Stronger legislation may work in the United Kingdom, and in the United States.  The world of science has always been open; one of the primary principles of scientific method, properly applied, is to publish data and results and see if others can reproduce your work and arrive at the same result.  This reproducibility is one of the hallmarks of (actual) science, which I hasten to add, is a tool, not an agenda, not a political movement.  So information, data, once produced, is going to get out.  And, inevitably, information makes its way to the wrong people.

So, I have some ethics questions.

  1. At what point in the work described above does continuation become unethical? From the very start?  With the production of something that resembles an embryo? With a viable embryo?
  2. What form will the legislation advocated by Dr. Lovell-Badge take, and what enforcement mechanisms will be in place? Will the primary purpose of this legislation be to enforce an ethical code?  If so, who decides what is ethical?
  3. What steps, if any, can we take to prevent these techniques from falling into the wrong hands?
  4. At what point does work in genetics in general become unethical? At studying how phenotypes result from alleles? At repairing the genomes of humans with genetic disorders? At designing selected features into human embryos? At creating genetically-engineered organisms from scratch?
  5. How do we prevent weaponization of genetic knowledge?

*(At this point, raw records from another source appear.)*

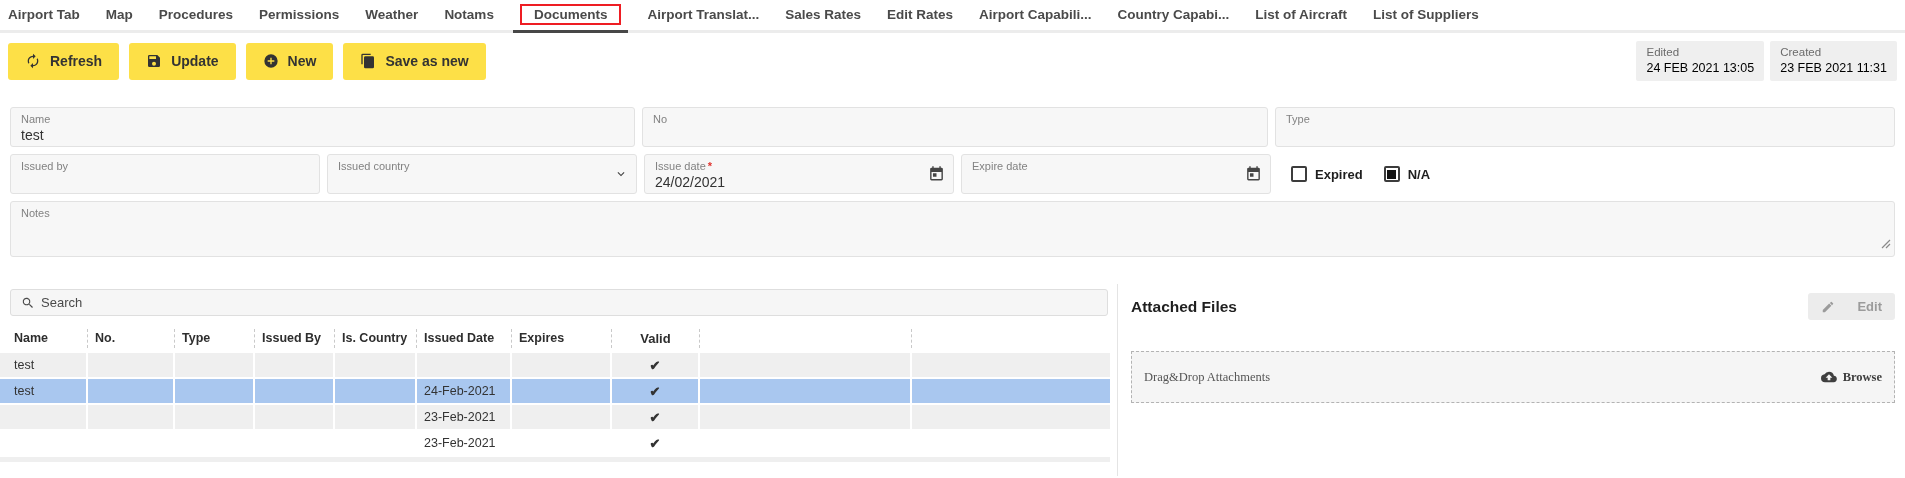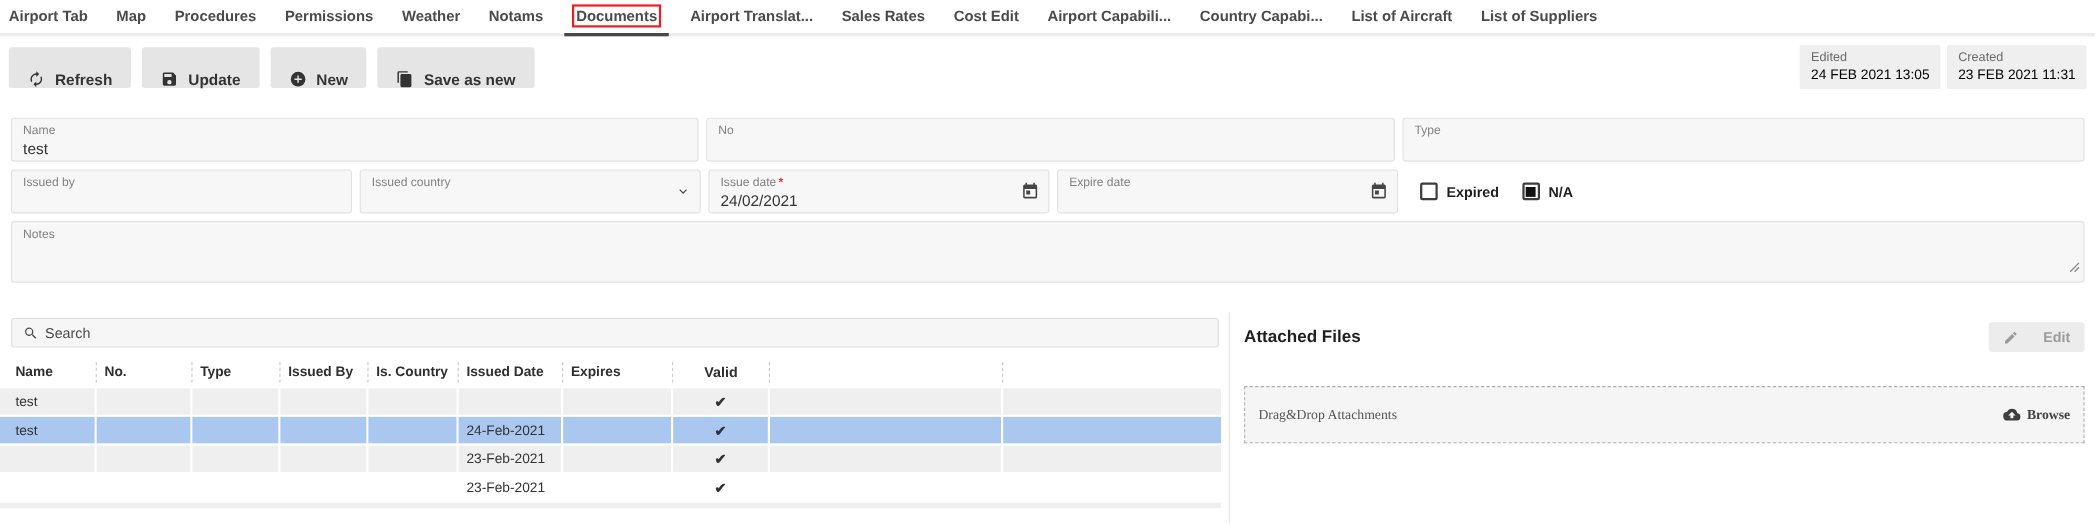--- a/index.html
+++ b/index.html
@@ -4,26 +4,26 @@
 <style>
   * { margin:0; padding:0; box-sizing:border-box; }
   html,body { width:1905px; height:478px; background:#fff; overflow:hidden;
               font-family:"Liberation Sans", sans-serif; }
 
   
   .tabbar { display:flex; align-items:center; height:33px; border-bottom:3px solid #ececec; padding-left:8px; }
   .tab { position:relative; height:30px; line-height:30px; padding:0 13px; font-size:13.5px; font-weight:700;
          color:#4a4a4a; white-space:nowrap; cursor:pointer; }
   .tab:first-child { padding-left:0; }
-  .tab.active .tab-label { border:2px solid #ee1d23; padding:1px 2px; }
+  .tab.active .tab-label { border:2px solid #ee1d23; padding:1px 12px; }
   .tab.active::after { content:""; position:absolute; left:6px; right:6px; bottom:-3px; height:3px; background:#474747; }
 
   
   .toolbar { display:flex; align-items:center; margin:9px 8px 0 8px; height:38px; }
-  .tbtn { display:inline-flex; align-items:flex-end; gap:9px; background:#e5e5e5; border:none; border-radius:3px;
+  .tbtn { display:inline-flex; align-items:center; gap:9px; background:#fde047; border:none; border-radius:3px;
           height:37px; padding:0 17px; font-family:inherit; font-size:14px; font-weight:600; color:#333; cursor:pointer; margin-right:10px; }
   .tbtn svg { flex:0 0 auto; }
   .meta { margin-left:auto; display:flex; gap:6px; }
   .metabox { background:#efefef; border-radius:2px; padding:4px 10px 5px; min-width:100px; }
   .metalabel { font-size:11.5px; color:#6b6b6b; line-height:15px; }
   .metavalue { font-size:12.5px; color:#000000; line-height:16px; white-space:nowrap; }
 
   
   .form { margin:27px 10px 0; }
   .frow { display:flex; gap:7px; margin-bottom:7px; align-items:center; }
@@ -78,21 +78,21 @@
 <div class="tabbar">
   <div class="tab"><span class="tab-label">Airport Tab</span></div>
   <div class="tab"><span class="tab-label">Map</span></div>
   <div class="tab"><span class="tab-label">Procedures</span></div>
   <div class="tab"><span class="tab-label">Permissions</span></div>
   <div class="tab"><span class="tab-label">Weather</span></div>
   <div class="tab"><span class="tab-label">Notams</span></div>
   <div class="tab active"><span class="tab-label">Documents</span></div>
   <div class="tab"><span class="tab-label">Airport Translat...</span></div>
   <div class="tab"><span class="tab-label">Sales Rates</span></div>
-  <div class="tab"><span class="tab-label">Cost Edit</span></div>
+  <div class="tab"><span class="tab-label">Edit Rates</span></div>
   <div class="tab"><span class="tab-label">Airport Capabili...</span></div>
   <div class="tab"><span class="tab-label">Country Capabi...</span></div>
   <div class="tab"><span class="tab-label">List of Aircraft</span></div>
   <div class="tab"><span class="tab-label">List of Suppliers</span></div>
 </div>
 
 <div class="toolbar">
   <button class="tbtn">
     <span style="display:flex;">
         <svg width="16" height="16" viewBox="0 0 24 24" fill="#333">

This last question is the big one, isn’t it? Most of the worst-case ideas I ask about are not yet possible. Focus on the “yet.” Predictions are notoriously hard to make, especially when they’re about the future, and we just don’t know where any line of inquiry might lead; we’re on uncharted ground. But what’s concerning here is what is possible, now, especially for anyone who has been paying attention since about March of 2020. We can already manipulate the genes of viruses and bacteria, and that could yield horrifying results.

Genetic research is valuable. It has the potential to ease human suffering in a million ways. Genetic engineering has already produced crops with the potential to make marginal land bloom and feed millions, and we’re not far away from being able to repair the genomes of people with serious genetic disorders. Understanding how embryos develop could also help us to learn to prevent life-threatening genetic disorders before development, or even to repair dangerous recessives in adults before they are passed on. But, as with everything, there is a dark side, a dangerous side, and make no mistake, the dangerous side of genetic research is more dangerous than any other area humans have yet studied. Just what we already know, now, has enormous significance.

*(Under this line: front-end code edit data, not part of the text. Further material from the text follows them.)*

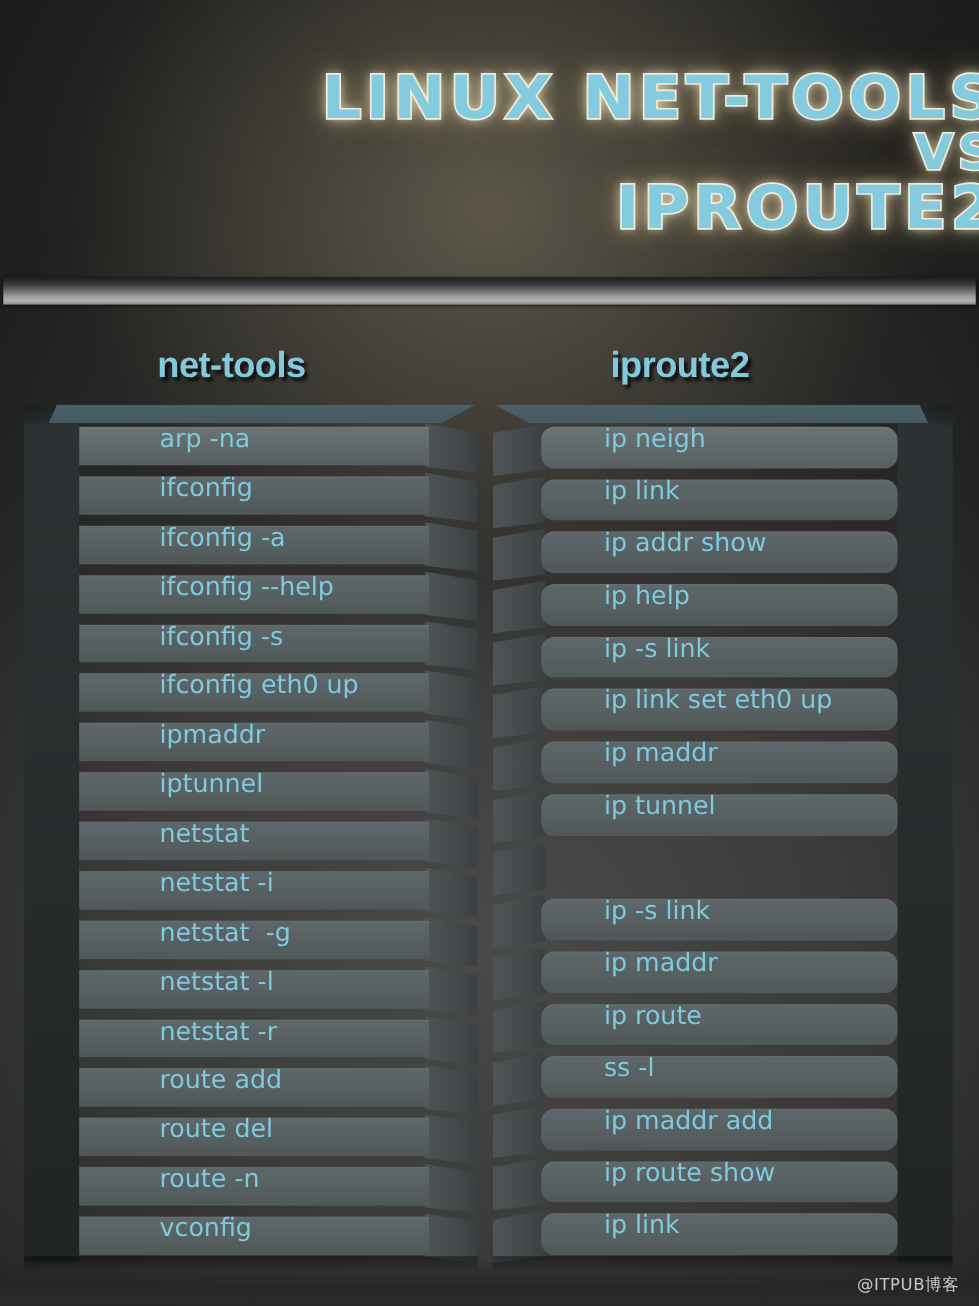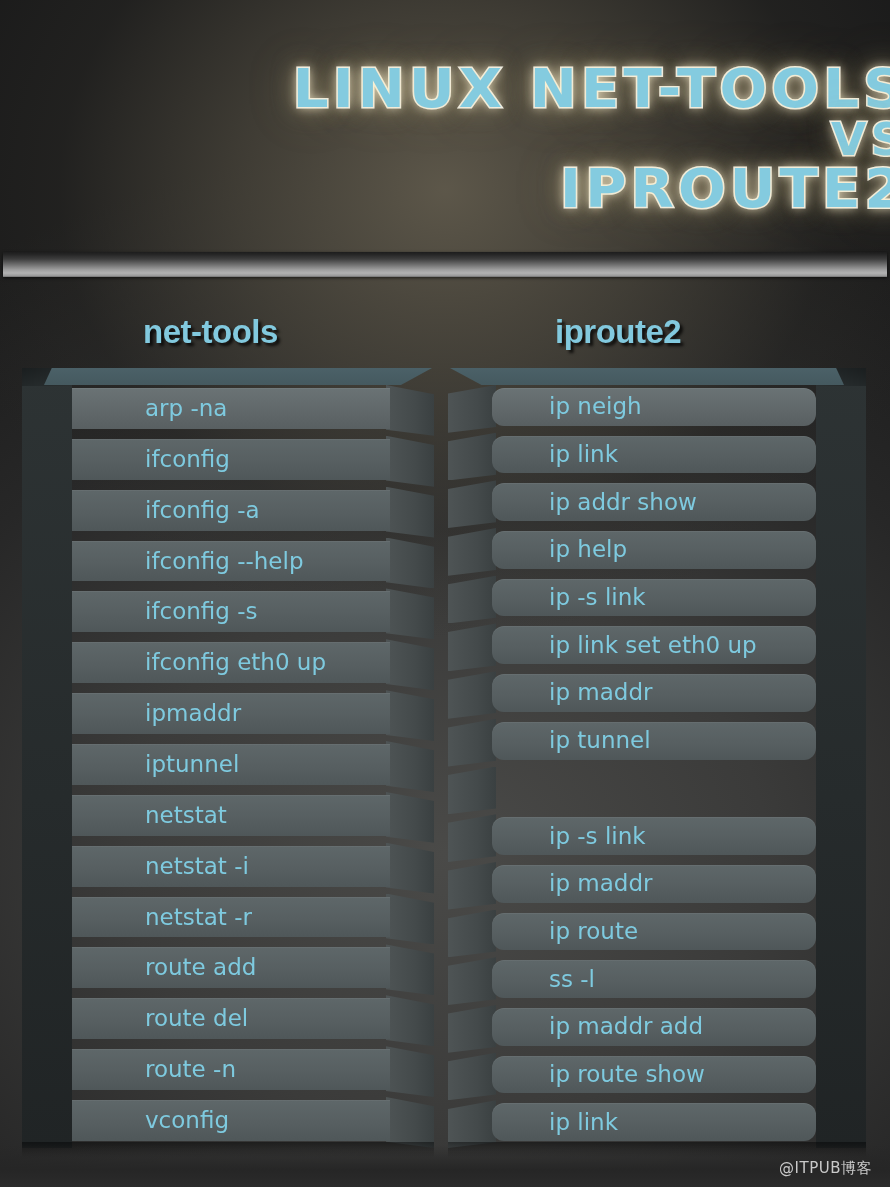--- a/index.html
+++ b/index.html
@@ -158,21 +158,20 @@
   }
   .ped-left  .step .bevel{ right:0; clip-path:polygon(0 0, 100% 18%, 100% 100%, 0 88%); }
   .ped-right .step .bevel{ left:0;  clip-path:polygon(0 18%, 100% 0, 100% 88%, 0 100%); }
 
   
   .step .face{
     position:absolute;
     top:3px; bottom:7px;
     background:linear-gradient(to bottom,#5e6769 0%,#575f61 55%,#4f5759 100%);
     display:flex;
-    align-items:center;
     box-shadow:inset 0 1px 0 rgba(255,255,255,0.05);
   }
   .ped-left  .step .face{ left:0;  right:44px; }
   .ped-right .step .face{ right:0; left:44px;border-radius:12px; }
 
   .step .label{
     font-family:"DejaVu Sans", sans-serif;
     font-size:23px;
     color:#7ecadf;
     white-space:pre;
@@ -289,20 +288,32 @@
         </div>
         <div class="step">
           <div class="bevel"></div>
           <div class="face">
             <span class="label">netstat -i</span>
           </div>
         </div>
         <div class="step">
           <div class="bevel"></div>
           <div class="face">
+            <span class="label">netstat  -g</span>
+          </div>
+        </div>
+        <div class="step">
+          <div class="bevel"></div>
+          <div class="face">
+            <span class="label">netstat -l</span>
+          </div>
+        </div>
+        <div class="step">
+          <div class="bevel"></div>
+          <div class="face">
             <span class="label">netstat -r</span>
           </div>
         </div>
         <div class="step">
           <div class="bevel"></div>
           <div class="face">
             <span class="label">route add</span>
           </div>
         </div>
         <div class="step">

Years ago, when I wore Uncle Sam’s colors, we did regular training on NBC – Nuclear, Biological and Chemical Warfare. We euphemistically referred to it as “Nukes, Bugs and Gas.” Being already conversant in biology, the more I learned about NBC weapons, the more the bugs side of it scared me — and it still does, more than ever. If a nuke goes off, it goes off, and aside from lingering radiation, it’s over. If you are hit with gas, the gas is at its most lethal at the moment of dispersal, and then begins to break down, some faster than others. But bugs? They are self-spreading, self-replicating, and have the potential to make the Black Death look like a Sunday-school picnic.

I’ve been saying this for some years now: World War One was the war of chemistry. World War Two was the war of physics. World War Three will be the war of biology, and there’s no telling where that may lead.